Vintage original 11x14 in. US lobby card from the 1930's poverty row comedy/romance, FALSE PRETENSES, released in 1935 by the Chesterfield Motion Picture Corporation and directed by Charles Lamont. A girl (Irene Ware) who's just lost her job meets a drunk millionaire (Sidney Blackmer) on a bridge who's just lost his money. They go back to his house and eventually come up with a plan to benefit them both: he'll scrounge enough money together to teach her how to be a lady and then introduce her to his rich friends so she can snag a husband, after which she'll pay him a finder's fee. The image features an beautiful exterior medium shot of the handsome millionaire Kenneth Alden (Sidney Blackmer) seated on a diving board near a large pool as he gazes at beautiful Mary Beekman (Irene Ware), who is wearing an attractive light pink one-piece bathing suit. A muscular man wearing a one-piece bathing suit is standing near the umbrella in the right background as a woman prepares to dive into the water while standing in front of the lush green foliage. The colors on the lobby cards from this film are stunning with incredibly vivid and beautiful tints and this one features blues, pinks and greens (even the right half of the water has a random pink tint across it). The Chesterfield company logo (which features a silhouette of a mid-19th century man wearing a large top hat with two motion picture film reels beneath him on either side) is depicted in the bottom right corner inside a red and yellow patterned design.
This vintage original lobby card is in very fine+ condition with only a 1.25 in. vertical crease on the top border approximately 1.75 in. from the right edge that just barely enters the upper background area; a tiny nick on the edge of the top border to the right of center; and slightly rounded corners. There are no pinholes, tears, stains or other flaws. The amazing color tints are as fresh and vibrant as when this card was printed in 1935.

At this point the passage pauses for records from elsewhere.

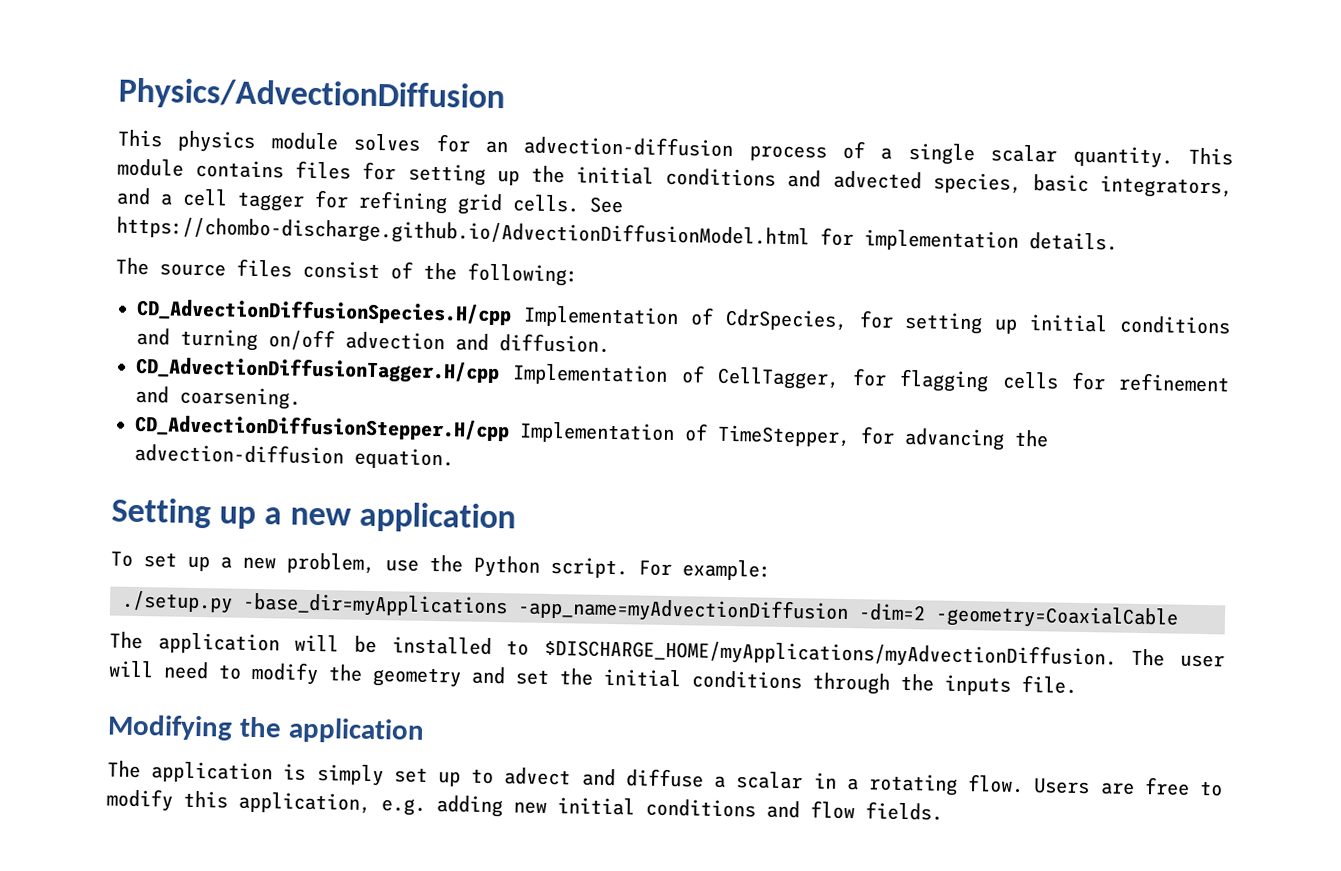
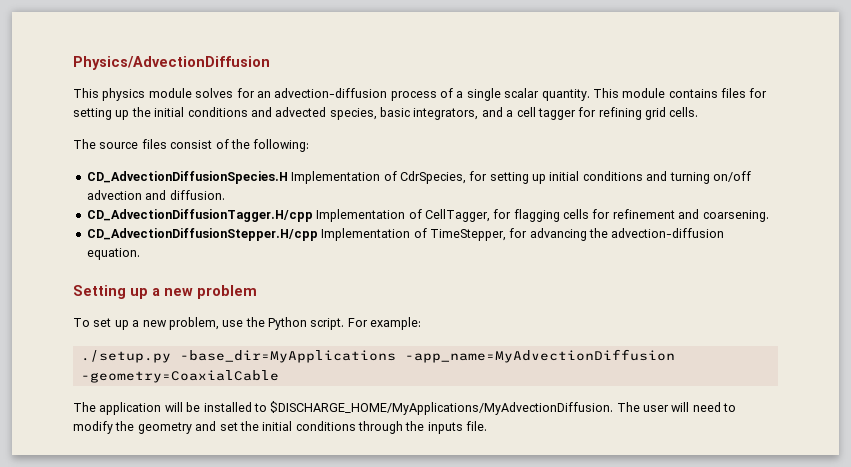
[589,196,624,214] [116,215,1118,252] See https://chombo-discharge.github.io/AdvectionDiffusionModel.html for implementation details. -> (699, 112) none
[136,297,512,326] CD_AdvectionDiffusionSpecies.H/cpp -> [86,171,288,184] CD_AdvectionDiffusionSpecies.H
[359,501,517,534] application -> [197,285,257,299] problem
[242,592,926,625] -base_dir=myApplications -app_name=myAdvectionDiffusion -dim=2 -> [179,349,675,363] -base_dir=MyApplications -app_name=MyAdvectionDiffusion
[543,637,1117,670] $DISCHARGE_HOME/myApplications/myAdvectionDiffusion. -> [270,401,614,415] $DISCHARGE_HOME/MyApplications/MyAdvectionDiffusion.
[107,714,425,744] [107,760,1223,797] [106,788,943,821] // Modifying the application // The application is simply set up to advect and diffuse a scalar in a rotating flow. Users are free to modify this application, e.g. adding new initial conditions and flow fields. -> (488, 426) none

Chesterfield Motion Pictures Corporation, generally shortened to Chesterfield Pictures, was an American film production company of the 1920's and 1930's. Its low-budget films were intended as second features which played on the lower-half of a double bill. The company was headed by George R. Batcheller and worked in tandem with its sister studio, Invincible Pictures, which was led by Maury Cohen. The company never owned its own studio and so rented studio space at a variety of other companies, including Universal Pictures and RKO. It was one of a number of Poverty Row studios taken over by Herbert Yates in 1935 and merged into his newly-formed Republic Pictures in an attempt to create a dominant low-budget producer with enough power to take on the major studios. Republic was generally successful in achieving this over the next twenty years.